## TASK TO COMPLETE
Your output should consist of the lines from the first line of the records below through the one with "total quantity: 7 -> 10", exactly, minus the pictures.

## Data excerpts
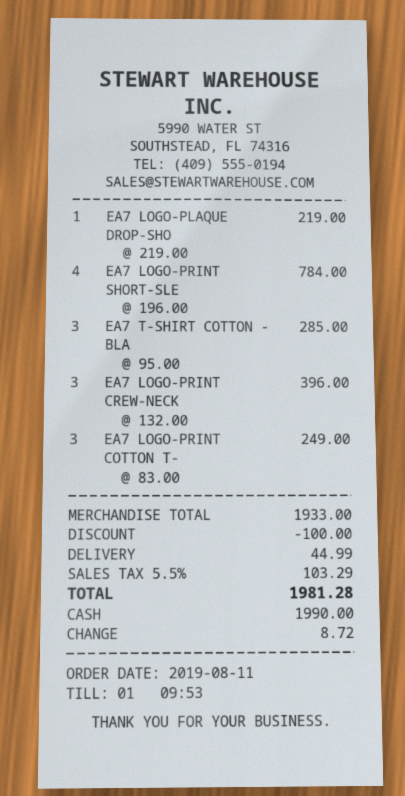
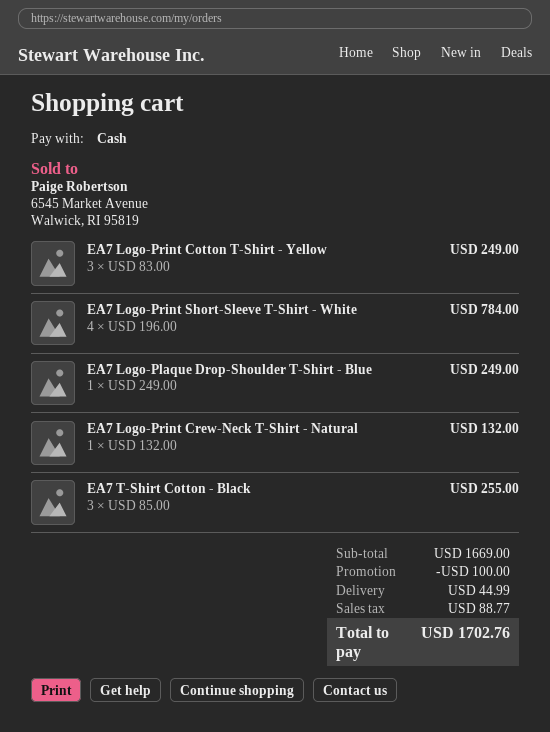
EA7 LOGO-PLAQUE DROP-SHO: 1 x 219.00 = 219.00 -> 1 x 249.00 = 249.00
EA7 T-SHIRT COTTON - BLA: 3 x 95.00 = 285.00 -> 3 x 85.00 = 255.00
EA7 LOGO-PRINT CREW-NECK: 3 x 132.00 = 396.00 -> 1 x 132.00 = 132.00
subtotal: 1933.00 -> 1669.00
tax: 103.29 -> 88.77
total: 1981.28 -> 1702.76

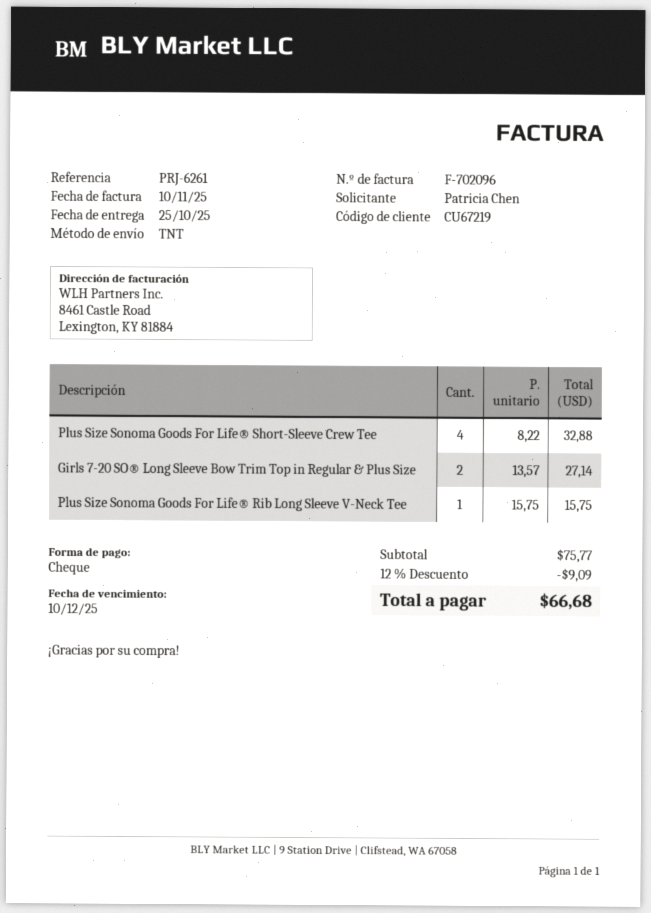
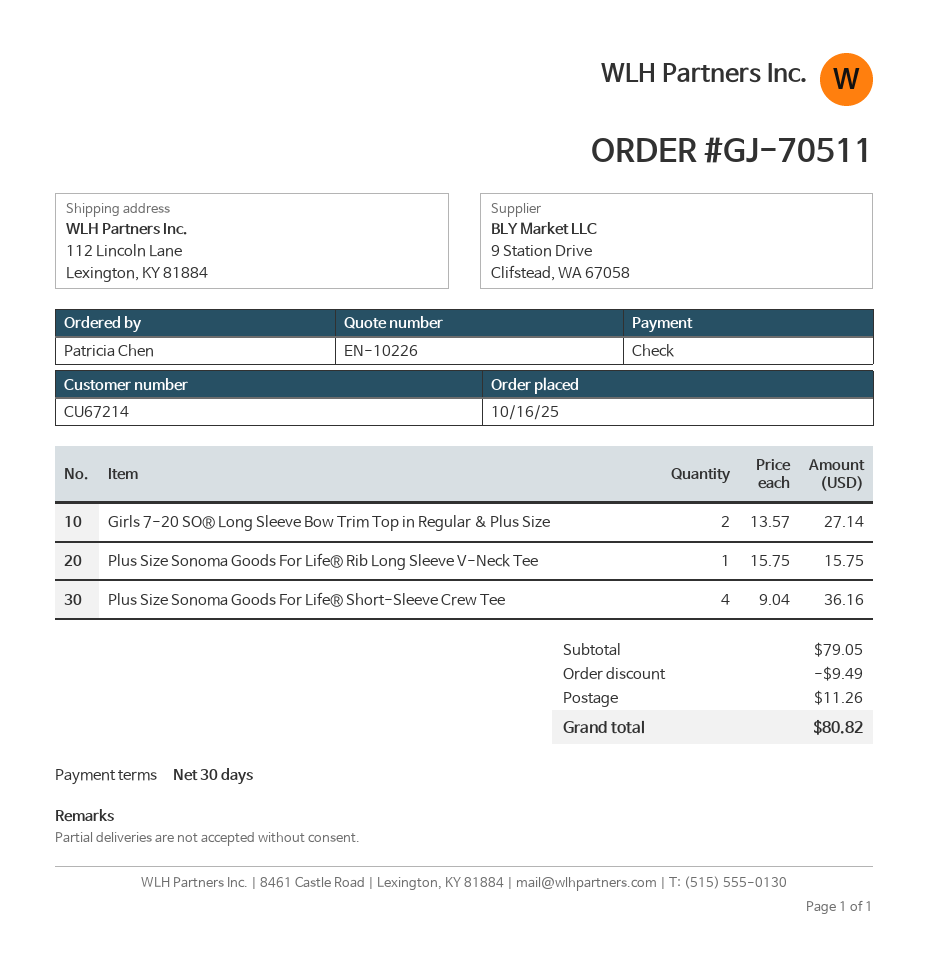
customer number: CU67219 -> CU67214
Plus Size Sonoma Goods For Life® Short-Sleeve Crew Tee: 4 x 8.22 = 32.88 -> 4 x 9.04 = 36.16
subtotal: 75.77 -> 79.05
discount: 9.09 -> 9.49
shipping: none -> 11.26
total: 66.68 -> 80.82

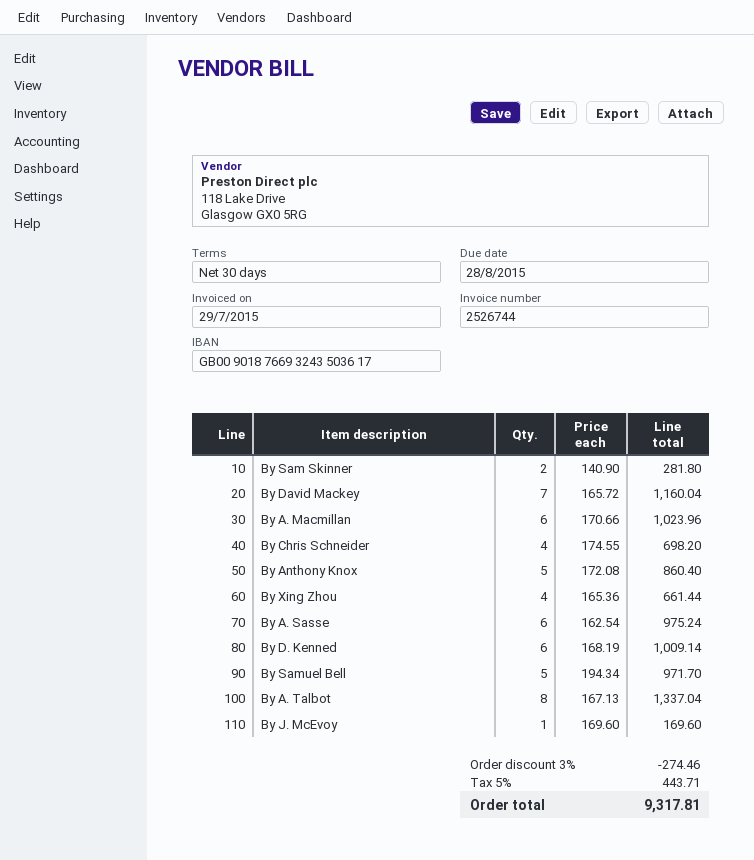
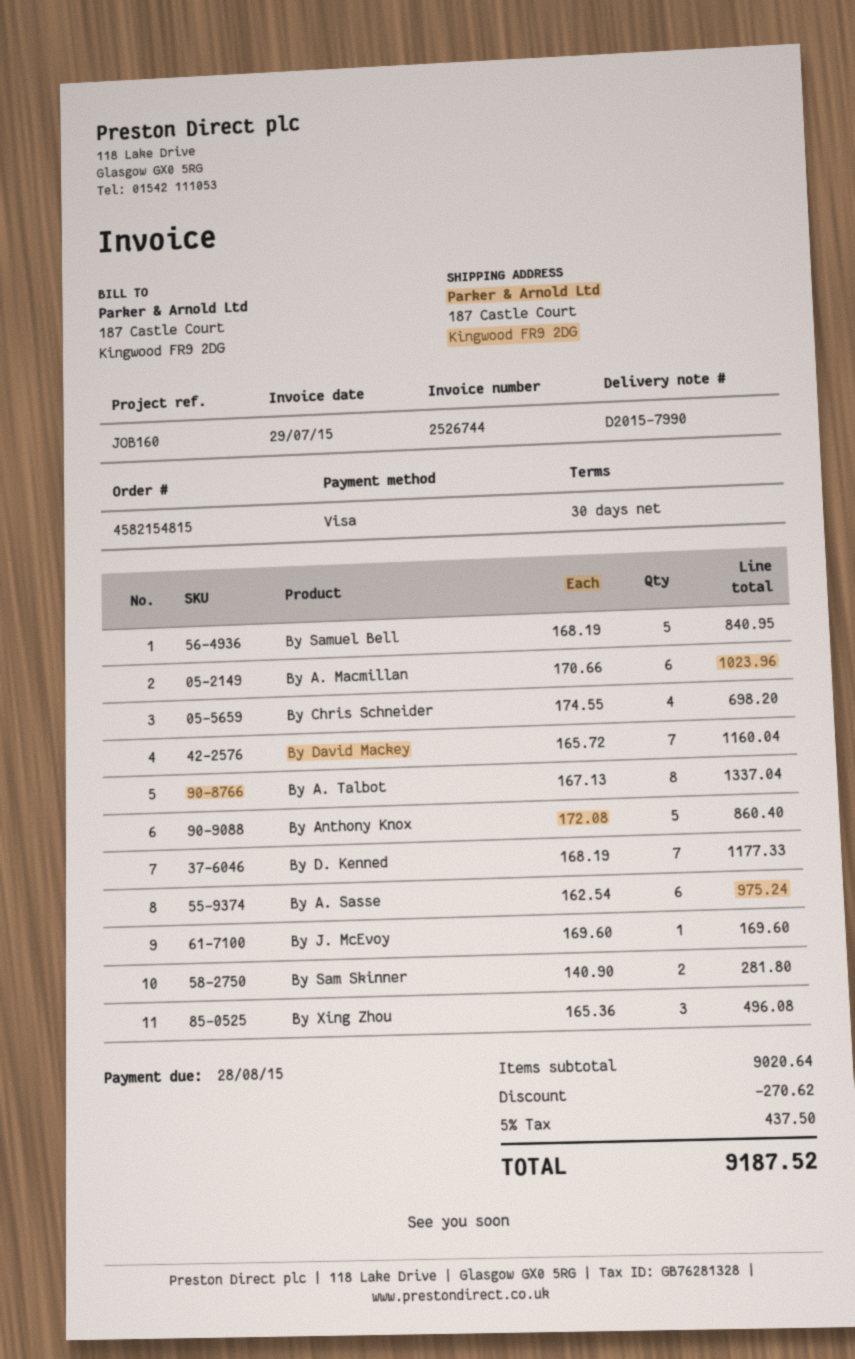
By Xing Zhou: 4 x 165.36 = 661.44 -> 3 x 165.36 = 496.08
By D. Kenned: 6 x 168.19 = 1009.14 -> 7 x 168.19 = 1177.33
By Samuel Bell: 5 x 194.34 = 971.70 -> 5 x 168.19 = 840.95
discount: 274.46 -> 270.62
tax: 5% = 443.71 -> 5% = 437.50
total: 9317.81 -> 9187.52

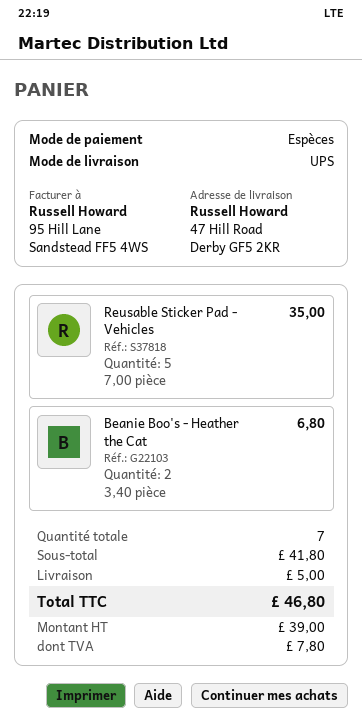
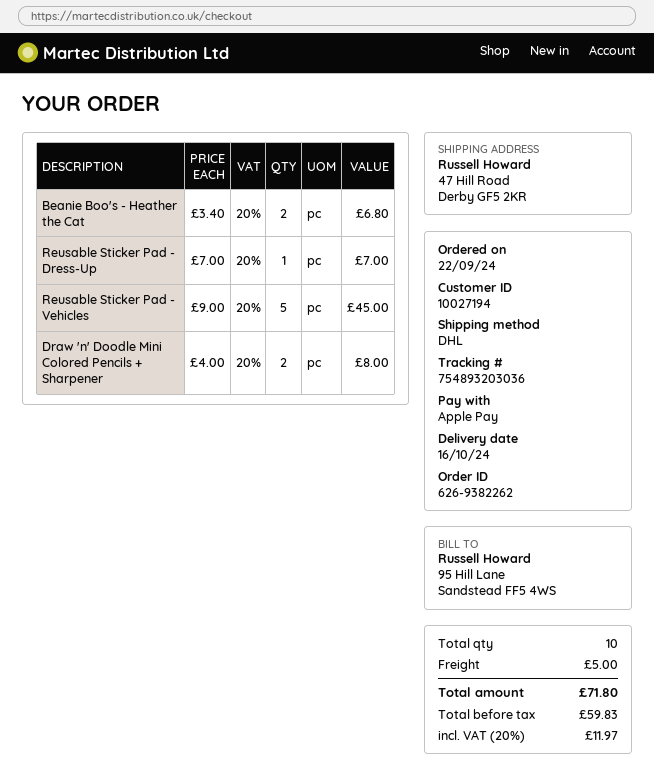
payment method: cash -> Apple Pay
shipping method: UPS -> DHL
Reusable Sticker Pad - Vehicles: 5 x 7.00 = 35.00 -> 5 x 9.00 = 45.00
Reusable Sticker Pad - Dress-Up: none -> 1 x 7.00 = 7.00
Draw 'n' Doodle Mini Colored Pencils + Sharpener: none -> 2 x 4.00 = 8.00
total quantity: 7 -> 10
net: 39.00 -> 59.83
tax: 7.80 -> 11.97
total: 46.80 -> 71.80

## ANSWER SECTION
EA7 LOGO-PLAQUE DROP-SHO: 1 x 219.00 = 219.00 -> 1 x 249.00 = 249.00
EA7 T-SHIRT COTTON - BLA: 3 x 95.00 = 285.00 -> 3 x 85.00 = 255.00
EA7 LOGO-PRINT CREW-NECK: 3 x 132.00 = 396.00 -> 1 x 132.00 = 132.00
subtotal: 1933.00 -> 1669.00
tax: 103.29 -> 88.77
total: 1981.28 -> 1702.76

customer number: CU67219 -> CU67214
Plus Size Sonoma Goods For Life® Short-Sleeve Crew Tee: 4 x 8.22 = 32.88 -> 4 x 9.04 = 36.16
subtotal: 75.77 -> 79.05
discount: 9.09 -> 9.49
shipping: none -> 11.26
total: 66.68 -> 80.82

By Xing Zhou: 4 x 165.36 = 661.44 -> 3 x 165.36 = 496.08
By D. Kenned: 6 x 168.19 = 1009.14 -> 7 x 168.19 = 1177.33
By Samuel Bell: 5 x 194.34 = 971.70 -> 5 x 168.19 = 840.95
discount: 274.46 -> 270.62
tax: 5% = 443.71 -> 5% = 437.50
total: 9317.81 -> 9187.52

payment method: cash -> Apple Pay
shipping method: UPS -> DHL
Reusable Sticker Pad - Vehicles: 5 x 7.00 = 35.00 -> 5 x 9.00 = 45.00
Reusable Sticker Pad - Dress-Up: none -> 1 x 7.00 = 7.00
Draw 'n' Doodle Mini Colored Pencils + Sharpener: none -> 2 x 4.00 = 8.00
total quantity: 7 -> 10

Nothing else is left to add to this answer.